- _What you are asked to do_: As soon as the line containing "[66,921,88,942] 四 -> [753,511,791,531] 1.4" appears, copy it and every following line word for word until the records end.

========

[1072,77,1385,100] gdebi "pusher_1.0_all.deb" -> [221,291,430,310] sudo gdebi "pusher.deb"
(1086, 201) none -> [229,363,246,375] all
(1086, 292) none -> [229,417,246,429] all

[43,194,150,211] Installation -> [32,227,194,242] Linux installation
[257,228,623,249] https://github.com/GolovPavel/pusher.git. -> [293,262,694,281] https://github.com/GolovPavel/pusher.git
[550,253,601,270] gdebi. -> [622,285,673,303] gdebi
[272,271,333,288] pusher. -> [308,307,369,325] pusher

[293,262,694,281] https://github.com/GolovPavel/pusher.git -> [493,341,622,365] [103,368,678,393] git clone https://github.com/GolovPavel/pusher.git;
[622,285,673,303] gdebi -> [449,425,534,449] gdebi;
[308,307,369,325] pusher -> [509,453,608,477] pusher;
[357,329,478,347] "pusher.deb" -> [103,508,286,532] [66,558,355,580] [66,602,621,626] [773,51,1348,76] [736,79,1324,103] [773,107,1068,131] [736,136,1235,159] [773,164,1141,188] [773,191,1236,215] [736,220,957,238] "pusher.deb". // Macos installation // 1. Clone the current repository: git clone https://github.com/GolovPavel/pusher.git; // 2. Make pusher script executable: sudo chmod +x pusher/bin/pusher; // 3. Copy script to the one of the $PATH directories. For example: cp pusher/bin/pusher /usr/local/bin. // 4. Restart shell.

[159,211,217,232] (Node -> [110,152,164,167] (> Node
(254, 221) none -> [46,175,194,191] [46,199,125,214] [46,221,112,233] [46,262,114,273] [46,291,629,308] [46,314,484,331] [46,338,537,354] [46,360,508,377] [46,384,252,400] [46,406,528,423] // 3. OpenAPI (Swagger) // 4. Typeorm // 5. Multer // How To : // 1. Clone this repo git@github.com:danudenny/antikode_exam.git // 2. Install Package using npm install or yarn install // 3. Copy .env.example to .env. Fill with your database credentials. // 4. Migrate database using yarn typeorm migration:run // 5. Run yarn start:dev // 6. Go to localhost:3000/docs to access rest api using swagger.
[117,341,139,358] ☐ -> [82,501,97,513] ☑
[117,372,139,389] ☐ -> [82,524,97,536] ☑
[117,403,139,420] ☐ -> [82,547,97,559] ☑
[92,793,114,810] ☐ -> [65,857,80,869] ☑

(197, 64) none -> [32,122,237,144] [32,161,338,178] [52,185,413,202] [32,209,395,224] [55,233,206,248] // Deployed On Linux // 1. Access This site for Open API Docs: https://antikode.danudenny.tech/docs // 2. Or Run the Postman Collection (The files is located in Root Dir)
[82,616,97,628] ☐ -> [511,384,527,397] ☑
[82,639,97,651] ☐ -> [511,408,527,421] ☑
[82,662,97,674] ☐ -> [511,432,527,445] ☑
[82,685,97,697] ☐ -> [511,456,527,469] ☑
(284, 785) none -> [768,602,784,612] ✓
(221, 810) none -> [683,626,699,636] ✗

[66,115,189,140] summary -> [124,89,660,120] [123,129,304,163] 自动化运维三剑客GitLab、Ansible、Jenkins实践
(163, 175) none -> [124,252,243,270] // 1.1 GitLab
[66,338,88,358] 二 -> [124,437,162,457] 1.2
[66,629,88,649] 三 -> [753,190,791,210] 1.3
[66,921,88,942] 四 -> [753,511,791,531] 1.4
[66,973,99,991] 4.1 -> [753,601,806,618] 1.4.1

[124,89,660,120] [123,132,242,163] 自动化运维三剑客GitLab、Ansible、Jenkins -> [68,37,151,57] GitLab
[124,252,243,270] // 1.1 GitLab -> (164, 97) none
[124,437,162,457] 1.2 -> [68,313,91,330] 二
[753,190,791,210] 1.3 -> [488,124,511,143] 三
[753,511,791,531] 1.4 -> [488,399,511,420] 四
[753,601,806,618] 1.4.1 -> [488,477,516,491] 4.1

========

- _Answer to the problem_:
[66,921,88,942] 四 -> [753,511,791,531] 1.4
[66,973,99,991] 4.1 -> [753,601,806,618] 1.4.1

[124,89,660,120] [123,132,242,163] 自动化运维三剑客GitLab、Ansible、Jenkins -> [68,37,151,57] GitLab
[124,252,243,270] // 1.1 GitLab -> (164, 97) none
[124,437,162,457] 1.2 -> [68,313,91,330] 二
[753,190,791,210] 1.3 -> [488,124,511,143] 三
[753,511,791,531] 1.4 -> [488,399,511,420] 四
[753,601,806,618] 1.4.1 -> [488,477,516,491] 4.1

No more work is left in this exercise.